- 2019 Reflection: It was a tough year for oil stocks in 2019, and this performance was in sharp contrast to the performance of oil, which was the second-best performing commodity in 2019 with a 34.46% gain (2018 -24.84%). Some oil stocks in the North American market struggled over the year due to increased oil price volatility which created uncertainty, and as a result investors stayed on the sidelines. The US shale sector has entered unknown territory with rig counts falling and bankruptcies increasing. Even though rig counts are down circa 25% over the year, with the largest fall in the Permian Basin, US crude production continues to climb. Growing US production created the spectre of crude oversupply in 2019, a situation which OPEC attempted to counter with production cuts.
- In contrast to the weaker North American listed energy stocks, Australian large-cap energy stocks performed well in 2019. Woodside gained a respectable 11.2%, Oil Search 10% and STO an impressive 57% and overall, the ASX energy index gained 19%. Despite challenging sentiment towards hydrocarbons, Australian investors had a good 2019 in the oil patch. The discovery of deep gas resources in the Perth Basin by Strike Energy (STX) has reinvigorated exploration in the basin.
- 2020 Outlook: The global picture for oil prices seems to have improved for the year even though there is short term volatility as the world weighs up the potential impact of the coronavirus. The tensions with Iran seem to be receding but could flare up threatening 2/3 of global seaborne oil supply that passes through the Strait of Hormuz. The ongoing de-escalation of the trade war will increase oil demand as China economic growth potentially begins to improve. We also believe that ESG (Environmental, Social, Governance) issues with a particular focus on emissions, will be an ongoing theme and the industry will need to address these impacts.

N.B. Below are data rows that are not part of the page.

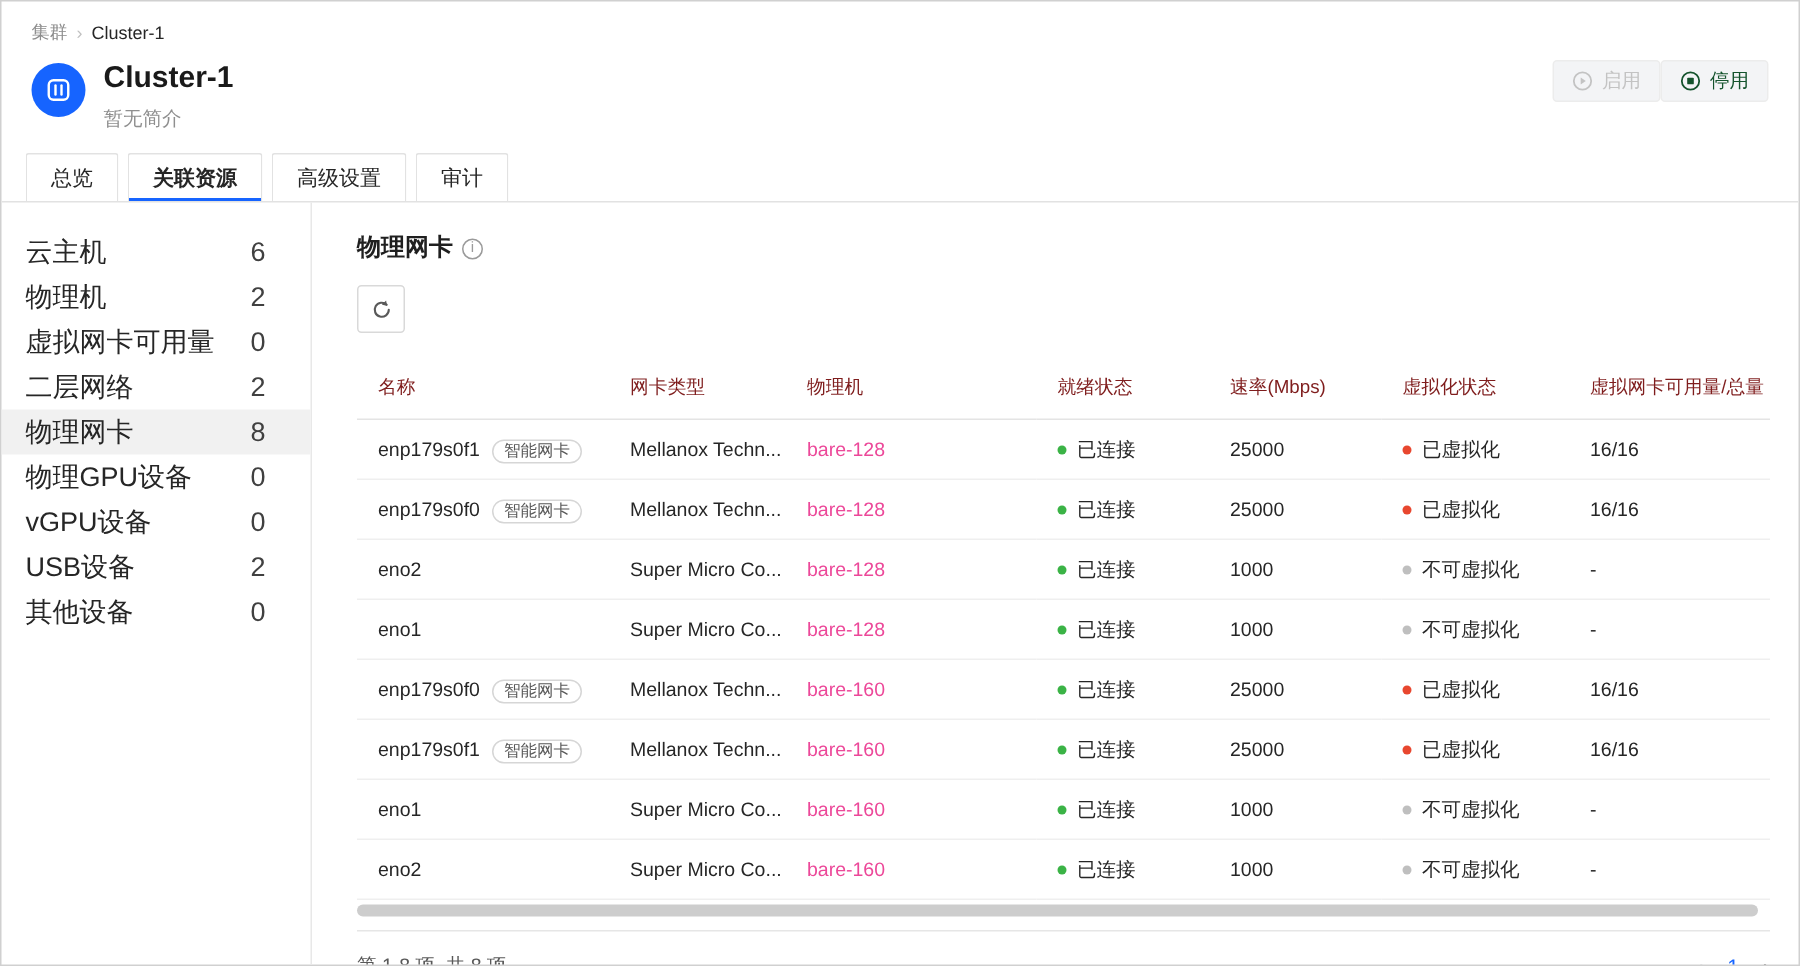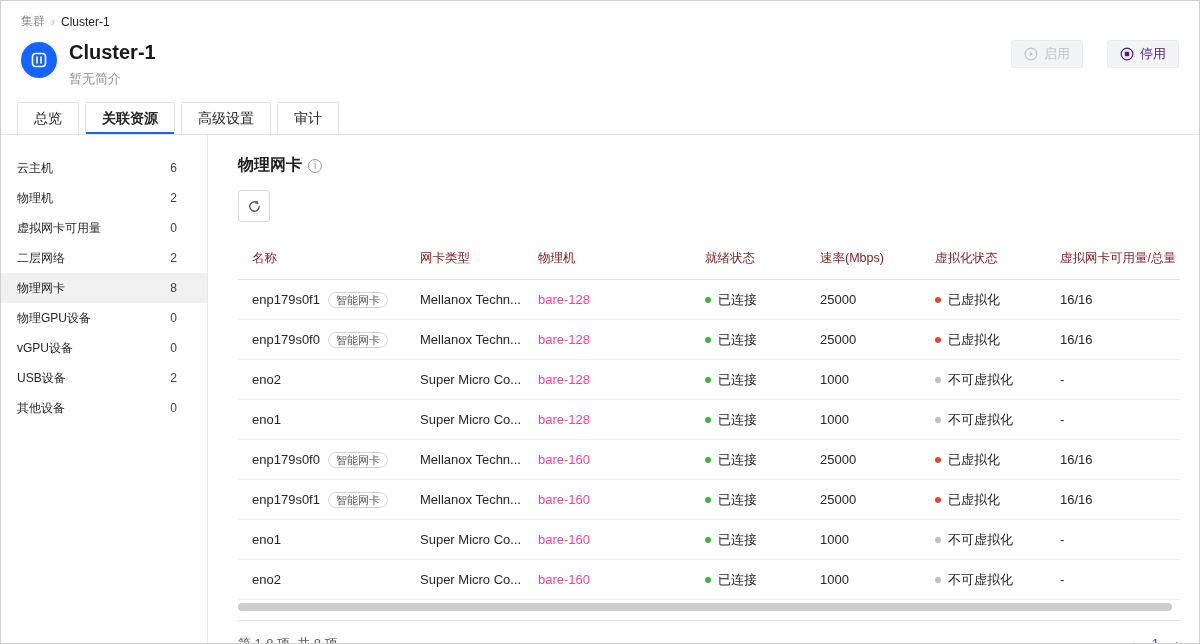"启用" .header-actions { gap: 24px -> 0 }
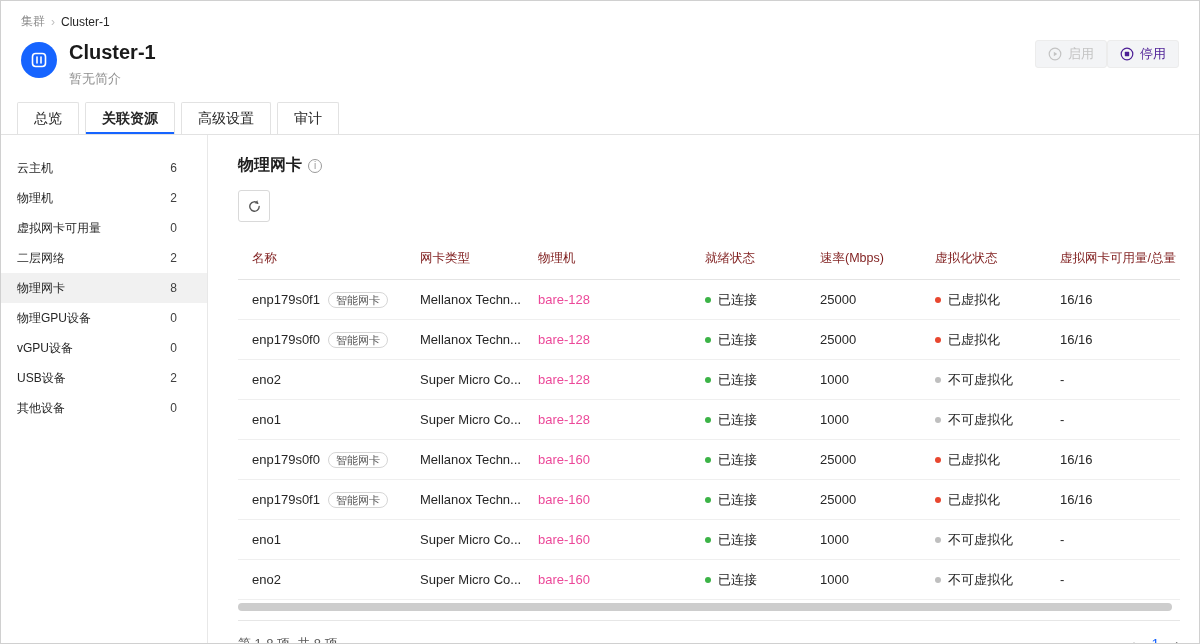"停用" .btn { color: #4c1d95 -> #14532d }
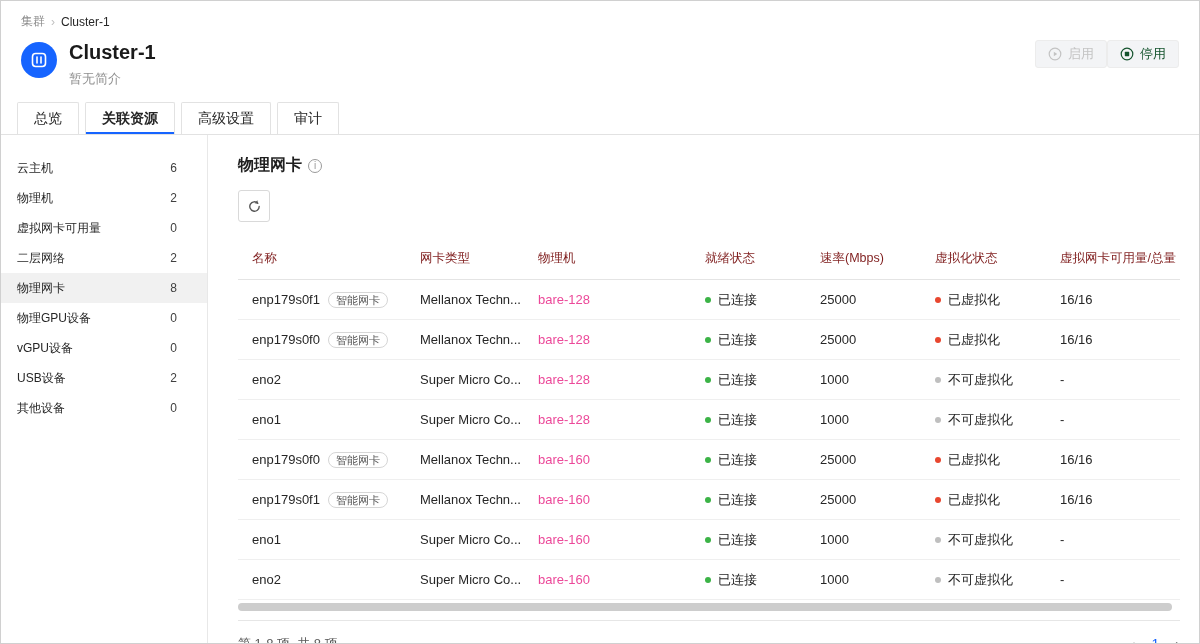"云主机" .side-item { font-size: 12px -> 18px }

- Australian Oil and Gas stocks are somewhat disconnected from global oil markets due to their large exposure to Asian LNG markets and the high priced East Coast Gas markets. Our top picks in the sector are Santos (STO) and Woodside (WPL).
- WPL is trading on a consensus 7.5x FY1 EV/EBITDA and a forward yield of 4.1%. It is in the early stages of an expansion of the Pluto facility, and development of the Browse field. We expect these two projects be sanctioned and progressed in 2020. STO trades on a consensus FY1 EV/EBITDA of 6.2x and a forward yield of 2.3%. STO recently acquired ConocoPhillips northern Australian assets and will be working towards the development of the Dorado field off the coast of northern WA.
- We are expecting 2020 to be a busy year in WA, with several ASX players are planning drilling programs in the Perth Basin. Strike Energy (STX) with its partner Warrego (WGO) and Mineral Resources (MIN) will be further exploring the newly opened deeper parts of the basin. Metgasco (MEL) will be drilling a well targeting oil and Triangle (TEG) is working on a near field exploration program at Cliffhead. The expected elevated level of activity from the large caps down to the smaller end of the market should give investors plenty of investment opportunities in 2020.